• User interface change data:
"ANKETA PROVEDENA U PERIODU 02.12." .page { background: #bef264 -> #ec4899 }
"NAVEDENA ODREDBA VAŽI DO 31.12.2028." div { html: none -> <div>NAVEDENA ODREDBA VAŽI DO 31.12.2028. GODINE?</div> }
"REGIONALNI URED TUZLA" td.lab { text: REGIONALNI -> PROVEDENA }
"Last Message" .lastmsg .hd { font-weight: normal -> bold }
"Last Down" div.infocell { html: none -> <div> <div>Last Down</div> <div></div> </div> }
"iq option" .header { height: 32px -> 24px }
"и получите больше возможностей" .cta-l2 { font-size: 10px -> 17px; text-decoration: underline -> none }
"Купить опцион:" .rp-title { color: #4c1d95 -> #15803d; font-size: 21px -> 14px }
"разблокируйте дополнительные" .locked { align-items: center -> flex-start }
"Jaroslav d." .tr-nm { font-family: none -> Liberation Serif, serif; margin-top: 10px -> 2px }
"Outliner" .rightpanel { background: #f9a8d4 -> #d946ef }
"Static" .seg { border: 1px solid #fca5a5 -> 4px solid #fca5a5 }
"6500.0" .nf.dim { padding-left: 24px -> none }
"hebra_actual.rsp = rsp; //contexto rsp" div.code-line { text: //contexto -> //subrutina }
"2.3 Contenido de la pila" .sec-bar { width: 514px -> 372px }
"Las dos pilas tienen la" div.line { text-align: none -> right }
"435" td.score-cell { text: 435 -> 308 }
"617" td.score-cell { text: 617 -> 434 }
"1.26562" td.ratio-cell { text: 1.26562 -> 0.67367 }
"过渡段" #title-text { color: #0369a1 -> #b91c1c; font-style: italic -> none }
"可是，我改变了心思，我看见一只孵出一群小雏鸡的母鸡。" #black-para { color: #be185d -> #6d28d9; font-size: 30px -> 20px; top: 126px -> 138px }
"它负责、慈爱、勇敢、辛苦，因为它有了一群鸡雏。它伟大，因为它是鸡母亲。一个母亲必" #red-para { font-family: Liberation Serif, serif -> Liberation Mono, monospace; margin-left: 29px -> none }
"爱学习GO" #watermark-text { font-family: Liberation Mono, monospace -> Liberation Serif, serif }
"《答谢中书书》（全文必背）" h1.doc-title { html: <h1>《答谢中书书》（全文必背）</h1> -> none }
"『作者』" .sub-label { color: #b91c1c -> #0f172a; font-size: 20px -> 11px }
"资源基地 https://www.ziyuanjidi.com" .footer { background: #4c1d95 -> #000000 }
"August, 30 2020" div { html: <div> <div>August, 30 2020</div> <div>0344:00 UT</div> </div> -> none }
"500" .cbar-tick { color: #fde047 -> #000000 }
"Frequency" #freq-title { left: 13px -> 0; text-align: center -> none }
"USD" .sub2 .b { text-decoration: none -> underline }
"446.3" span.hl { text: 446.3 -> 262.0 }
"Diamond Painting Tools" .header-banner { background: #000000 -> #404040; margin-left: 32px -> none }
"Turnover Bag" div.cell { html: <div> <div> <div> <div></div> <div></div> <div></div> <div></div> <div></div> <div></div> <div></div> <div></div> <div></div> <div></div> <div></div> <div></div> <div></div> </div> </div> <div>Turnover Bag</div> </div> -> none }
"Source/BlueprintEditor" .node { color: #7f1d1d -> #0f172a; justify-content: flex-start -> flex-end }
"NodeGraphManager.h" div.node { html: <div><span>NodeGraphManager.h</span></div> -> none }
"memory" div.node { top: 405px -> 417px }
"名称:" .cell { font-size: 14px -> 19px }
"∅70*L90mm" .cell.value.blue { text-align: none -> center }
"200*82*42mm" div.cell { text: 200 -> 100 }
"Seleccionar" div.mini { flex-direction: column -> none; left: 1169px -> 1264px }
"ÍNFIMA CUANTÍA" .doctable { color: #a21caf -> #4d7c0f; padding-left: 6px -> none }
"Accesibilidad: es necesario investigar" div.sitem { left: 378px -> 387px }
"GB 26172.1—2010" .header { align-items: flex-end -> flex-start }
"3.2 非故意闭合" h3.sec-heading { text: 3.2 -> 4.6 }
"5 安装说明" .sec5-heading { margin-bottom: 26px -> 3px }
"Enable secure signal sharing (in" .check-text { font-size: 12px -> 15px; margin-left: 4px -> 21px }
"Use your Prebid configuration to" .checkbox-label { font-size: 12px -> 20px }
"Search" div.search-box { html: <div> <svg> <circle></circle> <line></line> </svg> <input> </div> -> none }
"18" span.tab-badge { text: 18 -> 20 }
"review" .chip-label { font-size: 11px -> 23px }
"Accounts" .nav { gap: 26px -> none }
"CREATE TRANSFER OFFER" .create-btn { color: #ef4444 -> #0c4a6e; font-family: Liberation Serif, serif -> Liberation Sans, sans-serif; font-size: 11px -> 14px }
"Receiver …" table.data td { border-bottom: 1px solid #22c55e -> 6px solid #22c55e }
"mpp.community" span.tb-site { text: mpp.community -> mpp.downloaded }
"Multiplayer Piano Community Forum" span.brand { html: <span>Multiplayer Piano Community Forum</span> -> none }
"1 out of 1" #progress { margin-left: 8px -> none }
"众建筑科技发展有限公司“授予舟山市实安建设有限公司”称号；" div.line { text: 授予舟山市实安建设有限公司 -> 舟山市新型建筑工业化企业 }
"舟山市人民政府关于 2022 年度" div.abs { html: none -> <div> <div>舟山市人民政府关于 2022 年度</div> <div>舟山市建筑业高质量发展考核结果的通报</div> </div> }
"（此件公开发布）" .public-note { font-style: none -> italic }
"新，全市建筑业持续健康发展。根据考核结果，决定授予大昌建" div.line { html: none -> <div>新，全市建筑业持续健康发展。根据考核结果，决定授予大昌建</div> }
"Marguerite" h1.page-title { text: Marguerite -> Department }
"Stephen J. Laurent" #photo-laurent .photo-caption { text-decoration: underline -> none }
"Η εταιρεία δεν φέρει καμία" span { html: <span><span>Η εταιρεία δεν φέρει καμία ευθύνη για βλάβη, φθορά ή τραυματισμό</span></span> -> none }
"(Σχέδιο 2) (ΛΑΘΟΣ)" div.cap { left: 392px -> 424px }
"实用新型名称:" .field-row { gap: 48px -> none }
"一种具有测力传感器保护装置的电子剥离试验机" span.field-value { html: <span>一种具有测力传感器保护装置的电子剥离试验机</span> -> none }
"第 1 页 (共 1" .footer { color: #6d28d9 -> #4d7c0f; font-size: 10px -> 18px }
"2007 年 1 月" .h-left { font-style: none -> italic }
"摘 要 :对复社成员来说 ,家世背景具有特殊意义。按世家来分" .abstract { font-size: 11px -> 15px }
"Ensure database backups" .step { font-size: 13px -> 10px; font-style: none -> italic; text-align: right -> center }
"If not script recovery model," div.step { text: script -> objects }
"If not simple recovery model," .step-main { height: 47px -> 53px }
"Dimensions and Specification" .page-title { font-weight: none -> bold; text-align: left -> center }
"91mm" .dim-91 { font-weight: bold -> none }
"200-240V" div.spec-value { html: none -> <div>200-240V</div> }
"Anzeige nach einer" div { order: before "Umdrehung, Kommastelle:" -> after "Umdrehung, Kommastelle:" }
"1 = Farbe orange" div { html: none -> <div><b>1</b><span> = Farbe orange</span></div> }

• Required action: Transcribe each entry verbatim, leaving none out.

• Answer box:
"ANKETA PROVEDENA U PERIODU 02.12." .page { background: #bef264 -> #ec4899 }
"NAVEDENA ODREDBA VAŽI DO 31.12.2028." div { html: none -> <div>NAVEDENA ODREDBA VAŽI DO 31.12.2028. GODINE?</div> }
"REGIONALNI URED TUZLA" td.lab { text: REGIONALNI -> PROVEDENA }
"Last Message" .lastmsg .hd { font-weight: normal -> bold }
"Last Down" div.infocell { html: none -> <div> <div>Last Down</div> <div></div> </div> }
"iq option" .header { height: 32px -> 24px }
"и получите больше возможностей" .cta-l2 { font-size: 10px -> 17px; text-decoration: underline -> none }
"Купить опцион:" .rp-title { color: #4c1d95 -> #15803d; font-size: 21px -> 14px }
"разблокируйте дополнительные" .locked { align-items: center -> flex-start }
"Jaroslav d." .tr-nm { font-family: none -> Liberation Serif, serif; margin-top: 10px -> 2px }
"Outliner" .rightpanel { background: #f9a8d4 -> #d946ef }
"Static" .seg { border: 1px solid #fca5a5 -> 4px solid #fca5a5 }
"6500.0" .nf.dim { padding-left: 24px -> none }
"hebra_actual.rsp = rsp; //contexto rsp" div.code-line { text: //contexto -> //subrutina }
"2.3 Contenido de la pila" .sec-bar { width: 514px -> 372px }
"Las dos pilas tienen la" div.line { text-align: none -> right }
"435" td.score-cell { text: 435 -> 308 }
"617" td.score-cell { text: 617 -> 434 }
"1.26562" td.ratio-cell { text: 1.26562 -> 0.67367 }
"过渡段" #title-text { color: #0369a1 -> #b91c1c; font-style: italic -> none }
"可是，我改变了心思，我看见一只孵出一群小雏鸡的母鸡。" #black-para { color: #be185d -> #6d28d9; font-size: 30px -> 20px; top: 126px -> 138px }
"它负责、慈爱、勇敢、辛苦，因为它有了一群鸡雏。它伟大，因为它是鸡母亲。一个母亲必" #red-para { font-family: Liberation Serif, serif -> Liberation Mono, monospace; margin-left: 29px -> none }
"爱学习GO" #watermark-text { font-family: Liberation Mono, monospace -> Liberation Serif, serif }
"《答谢中书书》（全文必背）" h1.doc-title { html: <h1>《答谢中书书》（全文必背）</h1> -> none }
"『作者』" .sub-label { color: #b91c1c -> #0f172a; font-size: 20px -> 11px }
"资源基地 https://www.ziyuanjidi.com" .footer { background: #4c1d95 -> #000000 }
"August, 30 2020" div { html: <div> <div>August, 30 2020</div> <div>0344:00 UT</div> </div> -> none }
"500" .cbar-tick { color: #fde047 -> #000000 }
"Frequency" #freq-title { left: 13px -> 0; text-align: center -> none }
"USD" .sub2 .b { text-decoration: none -> underline }
"446.3" span.hl { text: 446.3 -> 262.0 }
"Diamond Painting Tools" .header-banner { background: #000000 -> #404040; margin-left: 32px -> none }
"Turnover Bag" div.cell { html: <div> <div> <div> <div></div> <div></div> <div></div> <div></div> <div></div> <div></div> <div></div> <div></div> <div></div> <div></div> <div></div> <div></div> <div></div> </div> </div> <div>Turnover Bag</div> </div> -> none }
"Source/BlueprintEditor" .node { color: #7f1d1d -> #0f172a; justify-content: flex-start -> flex-end }
"NodeGraphManager.h" div.node { html: <div><span>NodeGraphManager.h</span></div> -> none }
"memory" div.node { top: 405px -> 417px }
"名称:" .cell { font-size: 14px -> 19px }
"∅70*L90mm" .cell.value.blue { text-align: none -> center }
"200*82*42mm" div.cell { text: 200 -> 100 }
"Seleccionar" div.mini { flex-direction: column -> none; left: 1169px -> 1264px }
"ÍNFIMA CUANTÍA" .doctable { color: #a21caf -> #4d7c0f; padding-left: 6px -> none }
"Accesibilidad: es necesario investigar" div.sitem { left: 378px -> 387px }
"GB 26172.1—2010" .header { align-items: flex-end -> flex-start }
"3.2 非故意闭合" h3.sec-heading { text: 3.2 -> 4.6 }
"5 安装说明" .sec5-heading { margin-bottom: 26px -> 3px }
"Enable secure signal sharing (in" .check-text { font-size: 12px -> 15px; margin-left: 4px -> 21px }
"Use your Prebid configuration to" .checkbox-label { font-size: 12px -> 20px }
"Search" div.search-box { html: <div> <svg> <circle></circle> <line></line> </svg> <input> </div> -> none }
"18" span.tab-badge { text: 18 -> 20 }
"review" .chip-label { font-size: 11px -> 23px }
"Accounts" .nav { gap: 26px -> none }
"CREATE TRANSFER OFFER" .create-btn { color: #ef4444 -> #0c4a6e; font-family: Liberation Serif, serif -> Liberation Sans, sans-serif; font-size: 11px -> 14px }
"Receiver …" table.data td { border-bottom: 1px solid #22c55e -> 6px solid #22c55e }
"mpp.community" span.tb-site { text: mpp.community -> mpp.downloaded }
"Multiplayer Piano Community Forum" span.brand { html: <span>Multiplayer Piano Community Forum</span> -> none }
"1 out of 1" #progress { margin-left: 8px -> none }
"众建筑科技发展有限公司“授予舟山市实安建设有限公司”称号；" div.line { text: 授予舟山市实安建设有限公司 -> 舟山市新型建筑工业化企业 }
"舟山市人民政府关于 2022 年度" div.abs { html: none -> <div> <div>舟山市人民政府关于 2022 年度</div> <div>舟山市建筑业高质量发展考核结果的通报</div> </div> }
"（此件公开发布）" .public-note { font-style: none -> italic }
"新，全市建筑业持续健康发展。根据考核结果，决定授予大昌建" div.line { html: none -> <div>新，全市建筑业持续健康发展。根据考核结果，决定授予大昌建</div> }
"Marguerite" h1.page-title { text: Marguerite -> Department }
"Stephen J. Laurent" #photo-laurent .photo-caption { text-decoration: underline -> none }
"Η εταιρεία δεν φέρει καμία" span { html: <span><span>Η εταιρεία δεν φέρει καμία ευθύνη για βλάβη, φθορά ή τραυματισμό</span></span> -> none }
"(Σχέδιο 2) (ΛΑΘΟΣ)" div.cap { left: 392px -> 424px }
"实用新型名称:" .field-row { gap: 48px -> none }
"一种具有测力传感器保护装置的电子剥离试验机" span.field-value { html: <span>一种具有测力传感器保护装置的电子剥离试验机</span> -> none }
"第 1 页 (共 1" .footer { color: #6d28d9 -> #4d7c0f; font-size: 10px -> 18px }
"2007 年 1 月" .h-left { font-style: none -> italic }
"摘 要 :对复社成员来说 ,家世背景具有特殊意义。按世家来分" .abstract { font-size: 11px -> 15px }
"Ensure database backups" .step { font-size: 13px -> 10px; font-style: none -> italic; text-align: right -> center }
"If not script recovery model," div.step { text: script -> objects }
"If not simple recovery model," .step-main { height: 47px -> 53px }
"Dimensions and Specification" .page-title { font-weight: none -> bold; text-align: left -> center }
"91mm" .dim-91 { font-weight: bold -> none }
"200-240V" div.spec-value { html: none -> <div>200-240V</div> }
"Anzeige nach einer" div { order: before "Umdrehung, Kommastelle:" -> after "Umdrehung, Kommastelle:" }
"1 = Farbe orange" div { html: none -> <div><b>1</b><span> = Farbe orange</span></div> }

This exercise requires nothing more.